Adiamento, por tempo indeterminado, ocorre após representação levada ao TCE; 'Estado' revelou, antes, que edital direcionava escolha do modelo

FERNANDO GALLO, O Estado de S.Paulo

24 de janeiro de 2013 | 02h09

A Assembleia Legislativa de São Paulo suspendeu a licitação para compra de 150 carros oficiais que estava marcada para a manhã de hoje. A decisão foi publicada ontem no Diário Oficial. Conforme o Estado revelou na semana passada, o edital foi redigido de maneira a restringir a participação de concorrentes.

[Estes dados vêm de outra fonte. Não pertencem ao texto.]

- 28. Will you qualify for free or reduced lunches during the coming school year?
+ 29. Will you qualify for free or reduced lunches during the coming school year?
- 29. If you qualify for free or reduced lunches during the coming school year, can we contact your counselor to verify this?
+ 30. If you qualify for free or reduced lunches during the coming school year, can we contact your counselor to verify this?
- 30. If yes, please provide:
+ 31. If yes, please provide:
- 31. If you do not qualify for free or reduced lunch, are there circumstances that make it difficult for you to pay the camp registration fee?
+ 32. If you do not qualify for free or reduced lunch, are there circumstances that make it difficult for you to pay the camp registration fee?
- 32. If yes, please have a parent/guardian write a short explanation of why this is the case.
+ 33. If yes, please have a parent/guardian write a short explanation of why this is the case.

Apenas dois modelos de veículos estavam aptos a participar da licitação.

No breve comunicado do pregoeiro, a Casa afirma que o adiamento se dá por tempo indeterminado e informa apenas que ocorre para "reavaliação do edital". Em nota, a Segunda Secretaria da Assembleia, comandada pelo deputado Aldo Demarchi (DEM), informou que a licitação foi suspensa "para análise técnica dos recursos protocolados". A Secretaria, contudo, não informou qual o teor dos recursos e nem quem os apresentou.

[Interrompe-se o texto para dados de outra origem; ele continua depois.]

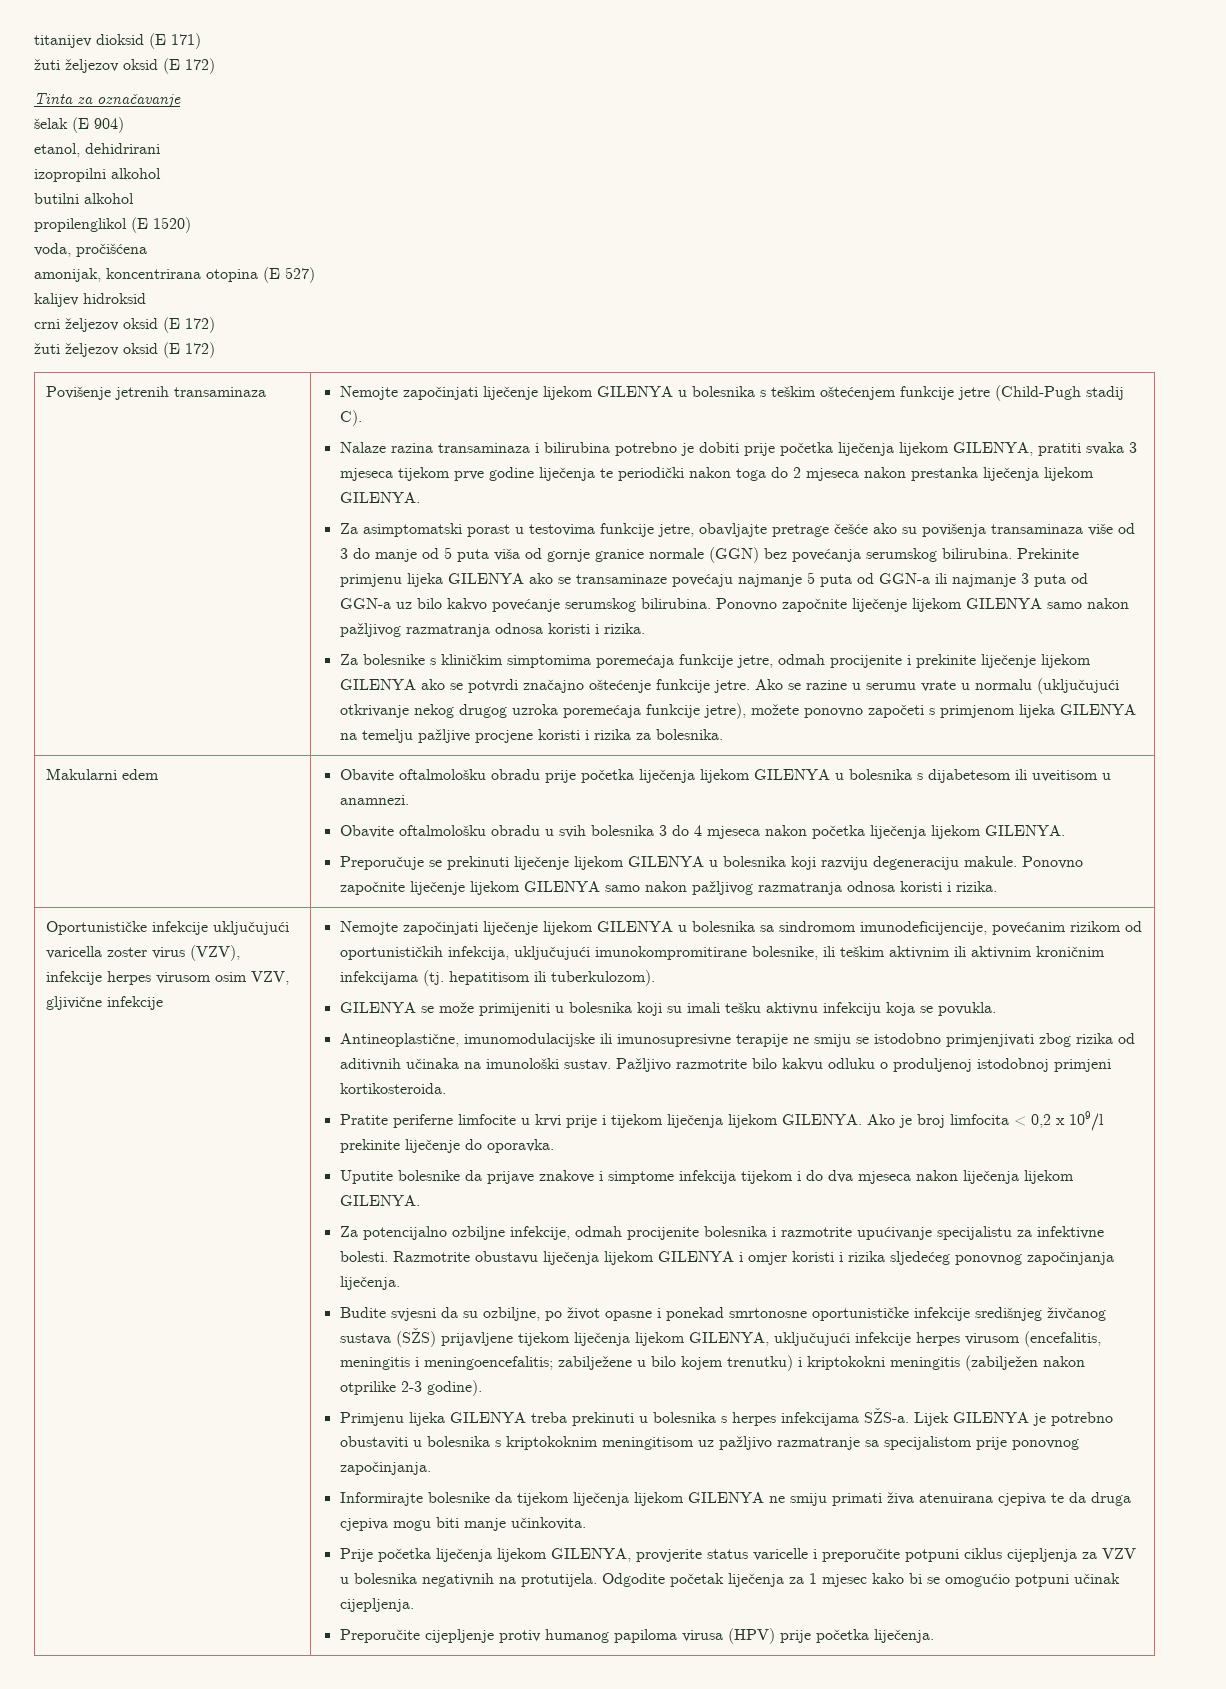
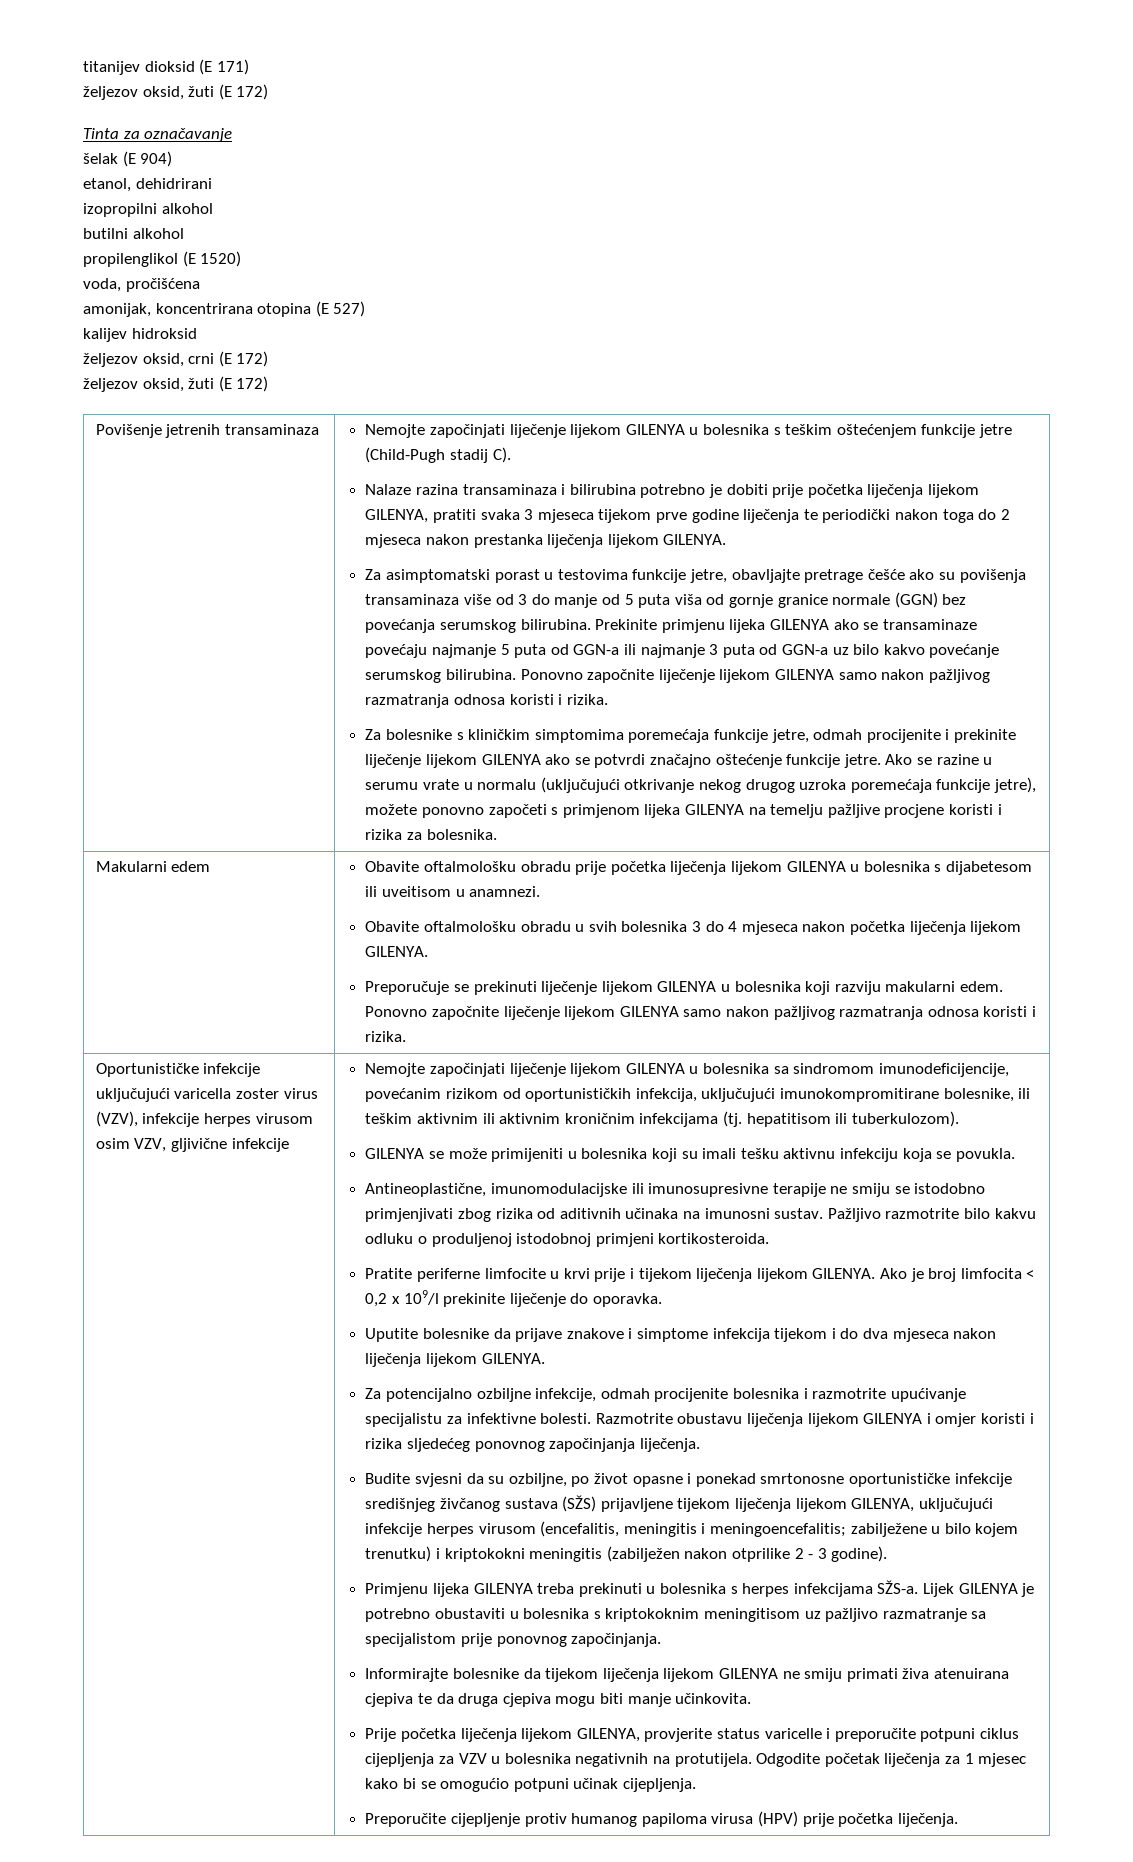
  titanijev dioksid (E 171)
- žuti željezov oksid (E 172)
+ željezov oksid, žuti (E 172)
- crni željezov oksid (E 172)
- žuti željezov oksid (E 172)
+ željezov oksid, crni (E 172)
+ željezov oksid, žuti (E 172)
- Preporučuje se prekinuti liječenje lijekom GILENYA u bolesnika koji razviju degeneraciju makule.
+ Preporučuje se prekinuti liječenje lijekom GILENYA u bolesnika koji razviju makularni edem.
- Antineoplastične, imunomodulacijske ili imunosupresivne terapije ne smiju se istodobno primjenjivati zbog rizika od aditivnih učinaka na imunološki sustav.
+ Antineoplastične, imunomodulacijske ili imunosupresivne terapije ne smiju se istodobno primjenjivati zbog rizika od aditivnih učinaka na imunosni sustav.
- Budite svjesni da su ozbiljne, po život opasne i ponekad smrtonosne oportunističke infekcije središnjeg živčanog sustava (SŽS) prijavljene tijekom liječenja lijekom GILENYA, uključujući infekcije herpes virusom (encefalitis, meningitis i meningoencefalitis; zabilježene u bilo kojem trenutku) i kriptokokni meningitis (zabilježen nakon otprilike 2-3 godine).
+ Budite svjesni da su ozbiljne, po život opasne i ponekad smrtonosne oportunističke infekcije središnjeg živčanog sustava (SŽS) prijavljene tijekom liječenja lijekom GILENYA, uključujući infekcije herpes virusom (encefalitis, meningitis i meningoencefalitis; zabilježene u bilo kojem trenutku) i kriptokokni meningitis (zabilježen nakon otprilike 2 - 3 godine).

A decisão de iniciar o processo para a compra dos veículos foi tomada pela Mesa Diretora. Além de Demarchi, comandam o Legislativo paulista os deputados Barros Munhoz (PSDB), presidente, e Rui Falcão (PT), primeiro secretario.

O deputado Major Olímpio (PDT) disse receber a notícia com "alívio". "Não há pressa que possa justificar qualquer dúvida sobre o edital. A concorrência tem que ser ampla e tem que participar o maior número de fabricantes possível", disse ele. "É como aquele ditado. À mulher de César não basta ser honesta. Ela deve parecer honesta também."

O líder do PSDB, Carlos Bezerra, que na semana passada cobrou do comando da Casa "explicações convincentes" e defendeu a anulação da licitação caso isso não ocorresse, ontem afirmou que a suspensão do processo foi "acertada". "Dá tempo para que quaisquer dúvidas sejam esclarecidas, e, se houver irregularidades, tenho certeza que se criam condições para corrigi-las. Um processo transparente vai ter sempre meu apoio."

A decisão da Assembleia foi tomada depois que o Ministério Público de Contas (MPC) entrou, anteontem, com uma representação no Tribunal de Contas do Estado (TCE) pedindo a suspensão imediata da licitação. Como o Legislativo se antecipou ao julgamento do pedido, a representação será extinta sem resolução do mérito. No documento entregue ontem ao TCE, os oito procuradores que assinaram o documento afirmaram que "a inclusão de determinadas características acabou por eliminar quase todos os veículos presentes no mercado, mitigando sobremaneira a competição no âmbito do pregão presencial".

Dois modelos. De dez carros Sedan médio - o tipo que a Assembleia pretende adquirir - que competem no mercado automotivo brasileiro, apenas dois modelos, o Corolla, da Toyota, e o C4 Pallas, da Citroën, atendiam às exigências do edital. A Assembleia determinou que o carro tinha que ter, entre outros, "comprimento médio igual ou superior a 4,5 metros", "motor 2.0 de 4 cilindros, 16 válvulas, com potência igual ou superior a 150 cavalos" e até estipulou que os pneus deviam ter perfil igual ou superior a 50.

O Estado apurou que o edital foi direcionado porque os deputados queriam adquirir o Corolla, carro que tinham antes dos atuais Vectra, dos quais não gostam. Eles avaliam que a frota atual é menos confortável e gera muito gasto com manutenção. O Ministério Público Estadual, que na semana abriu uma investigação para avaliar se o edital feria a Lei de Licitações, informou que vai aguardar a resposta do ofício expedido à Assembleia e a comunicação oficial da suspensão da licitação para então se manifestar.